Hartley Hartley-Smith

Personal information
- Full name: Hartley Hartley-Smith
- Born: 30 June 1852 Hammersmith, London, England
- Died: 21 March 1905 (aged 52) Upwey, Dorset, England
- Batting: Unknown
- Role: Wicket-keeper

Domestic team information
- 1889: Sussex
- 1880: Surrey

Career statistics
| Competition | First-class |
| Matches | 2 |
| Runs scored | 27 |
| Batting average | 6.75 |
| 100s/50s | –/– |
| Top score | 11 |
| Balls bowled | – |
| Wickets | – |
| Bowling average | – |
| 5 wickets in innings | – |
| 10 wickets in match | – |
| Best bowling | – |
| Catches/stumpings | 2/1 |
- Source: Cricinfo, 14 July 2012

= Hartley Hartley-Smith =

English cricketer

Hartley Hartley-Smith (30 July 1852 - 21 March 1905) was an English cricketer. Hartley-Smith's batting style is unknown, though it is known he fielded as a wicket-keeper. He was born at Hammersmith, London. He changed his name from Hartley Smith to Hartley Hartley-Smith in March 1881.

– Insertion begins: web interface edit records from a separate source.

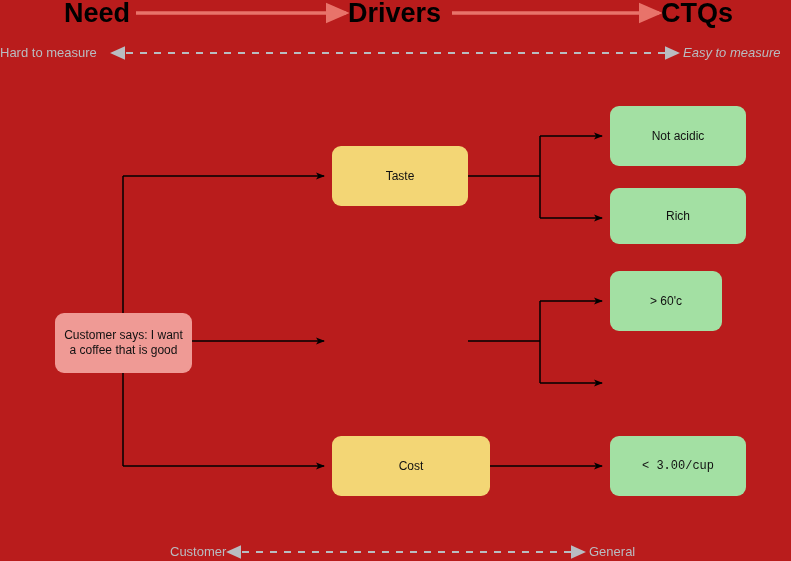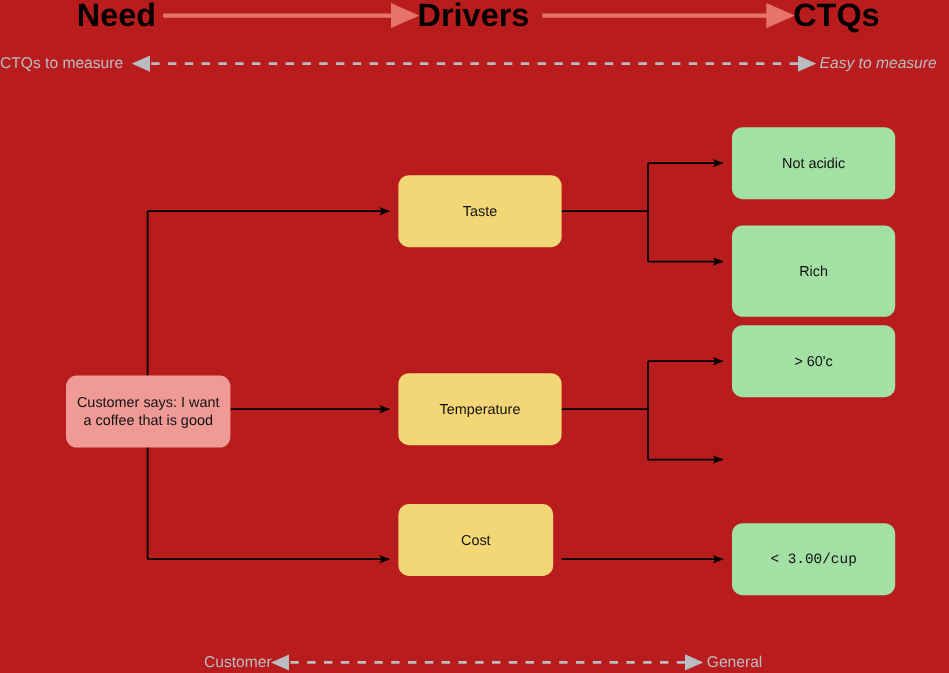--- a/index.html
+++ b/index.html
@@ -133,7 +133,7 @@
   <div class="hdr-label" id="hdr-drv">Drivers</div>
   <div class="hdr-label" id="hdr-ctq">CTQs</div>
 
-  <div class="axis-label" id="ax-hard">CTQs to measure</div>
+  <div class="axis-label" id="ax-hard">Hard to measure</div>
   <div class="axis-label" id="ax-easy">Easy to measure</div>
   <div class="axis-label" id="ax-gen">Customer</div>
   <div class="axis-label" id="ax-spec">General</div>

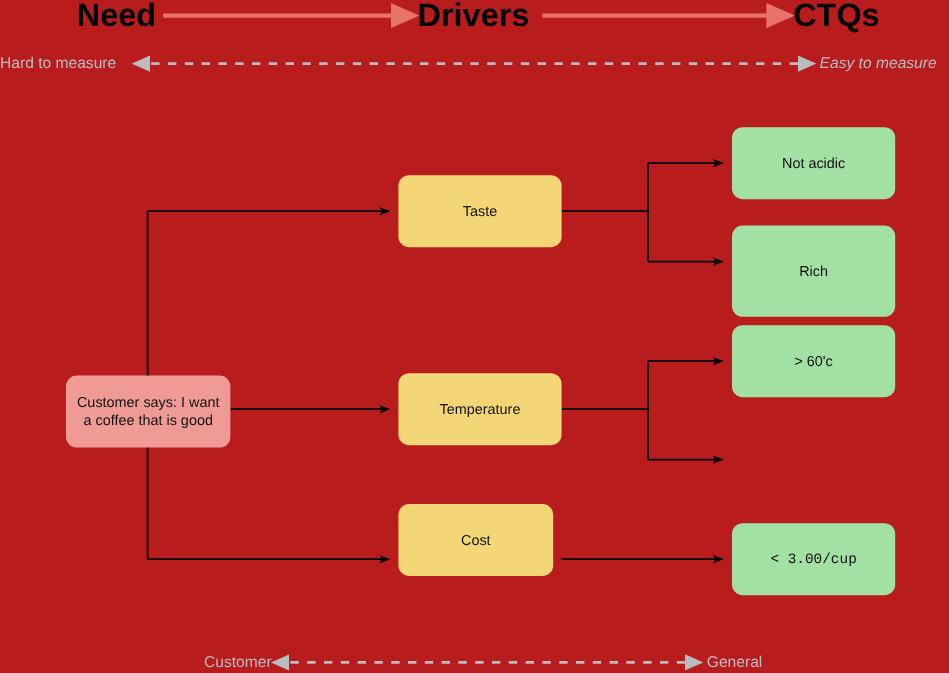--- a/index.html
+++ b/index.html
@@ -145,7 +145,7 @@
   <div class="node driver" style="left:332px; top:420px; width:129px; height:60px;">Cost</div>
 
   <div class="node ctq" style="left:610px; top:106px; width:136px; height:60px;">Not acidic</div>
-  <div class="node ctq" style="left:610px; top:188px; width:136px; height:76px;">Rich</div>
+  <div class="node ctq" style="left:610px; top:188px; width:136px; height:56px;">Rich</div>
   <div class="node ctq" style="left:610px; top:271px; width:136px; height:60px;">&gt; 60'c</div>
   <div class="node ctq" style="left:610px; top:436px; width:136px; height:60px;font-family:Liberation Mono, monospace;">&lt; 3.00/cup</div>
 

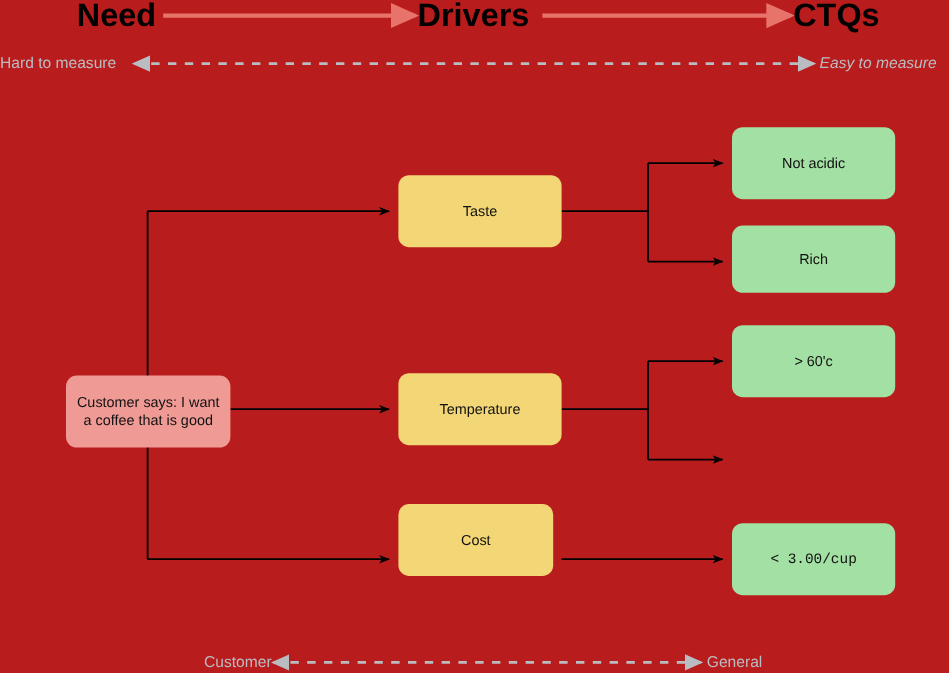--- a/index.html
+++ b/index.html
@@ -146,7 +146,7 @@
 
   <div class="node ctq" style="left:610px; top:106px; width:136px; height:60px;">Not acidic</div>
   <div class="node ctq" style="left:610px; top:188px; width:136px; height:56px;">Rich</div>
-  <div class="node ctq" style="left:610px; top:271px; width:136px; height:60px;">&gt; 60'c</div>
+  <div class="node ctq" style="left:610px; top:271px; width:112px; height:60px;">&gt; 60'c</div>
   <div class="node ctq" style="left:610px; top:436px; width:136px; height:60px;font-family:Liberation Mono, monospace;">&lt; 3.00/cup</div>
 
 </div>

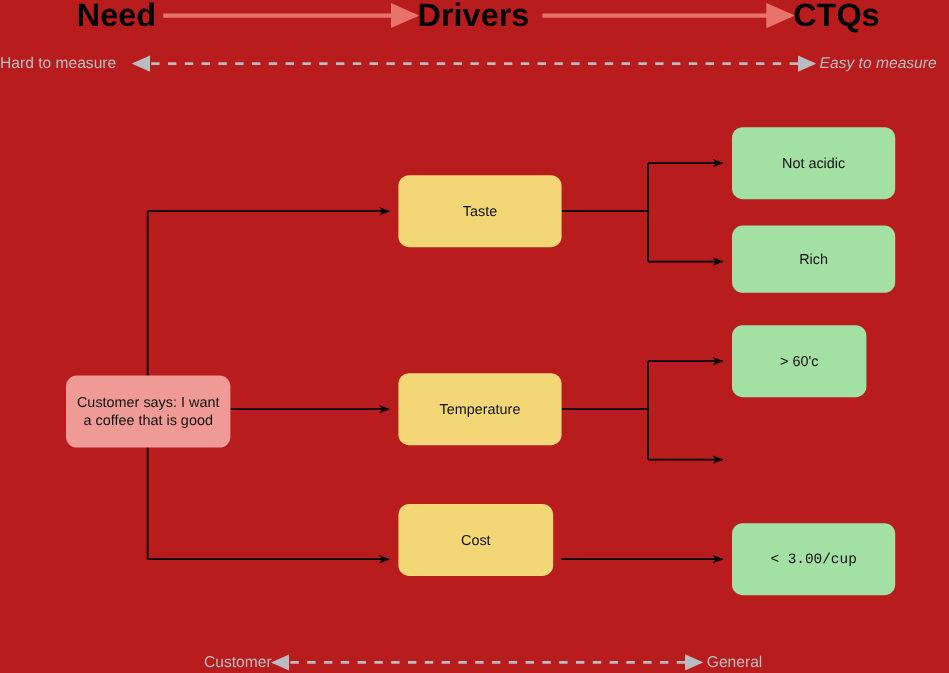--- a/index.html
+++ b/index.html
@@ -141,7 +141,6 @@
   <div class="node need" style="left:55px; top:313px; width:137px; height:60px;">Customer says: I want a coffee that is good</div>
 
   <div class="node driver" style="left:332px; top:146px; width:136px; height:60px;">Taste</div>
-  <div class="node driver" style="left:332px; top:311px; width:136px; height:60px;">Temperature</div>
   <div class="node driver" style="left:332px; top:420px; width:129px; height:60px;">Cost</div>
 
   <div class="node ctq" style="left:610px; top:106px; width:136px; height:60px;">Not acidic</div>

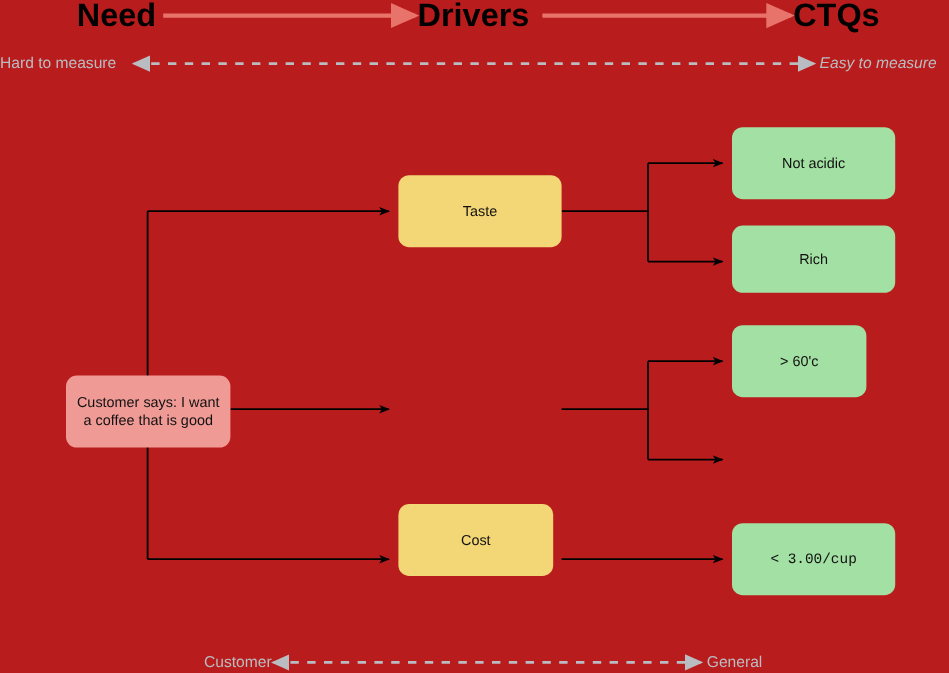--- a/index.html
+++ b/index.html
@@ -141,7 +141,7 @@
   <div class="node need" style="left:55px; top:313px; width:137px; height:60px;">Customer says: I want a coffee that is good</div>
 
   <div class="node driver" style="left:332px; top:146px; width:136px; height:60px;">Taste</div>
-  <div class="node driver" style="left:332px; top:420px; width:129px; height:60px;">Cost</div>
+  <div class="node driver" style="left:332px; top:436px; width:158px; height:60px;">Cost</div>
 
   <div class="node ctq" style="left:610px; top:106px; width:136px; height:60px;">Not acidic</div>
   <div class="node ctq" style="left:610px; top:188px; width:136px; height:56px;">Rich</div>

Hartley-Smith made a single first-class appearance for Surrey against Gloucestershire at The Oval in 1880. Surrey won the toss and elected to bat first, making 114 all out, with Smith scoring 11 runs before he was dismissed by William Woof. Gloucestershire were then dismissed for 84 in their first-innings, with Surrey then making 114 all out in their second-innings, during which Smith was run out for 6. This set Gloucestershire a target of 145 for victory, but were dismissed for 62 in their chase. He later made a second first-class appearance for Sussex against Kent in 1889 at the County Ground, Hove. Kent won the toss and elected to bat first, making 258 all out, with Hartley-Smith taking two catches and making a single stumping. Sussex were then dismissed for just 97 in their first-innings, with Hartley-Smith contributing 10 runs to the total before being dismissed by Walter Wright. Forced to follow-on in their second-innings, Sussex made 123 all out, with Hartley-Smith the last man out, dismissed for a duck by Wright. Kent won the match by an innings and 38 runs.

He died at Upwey, Dorset, on 21 March 1905.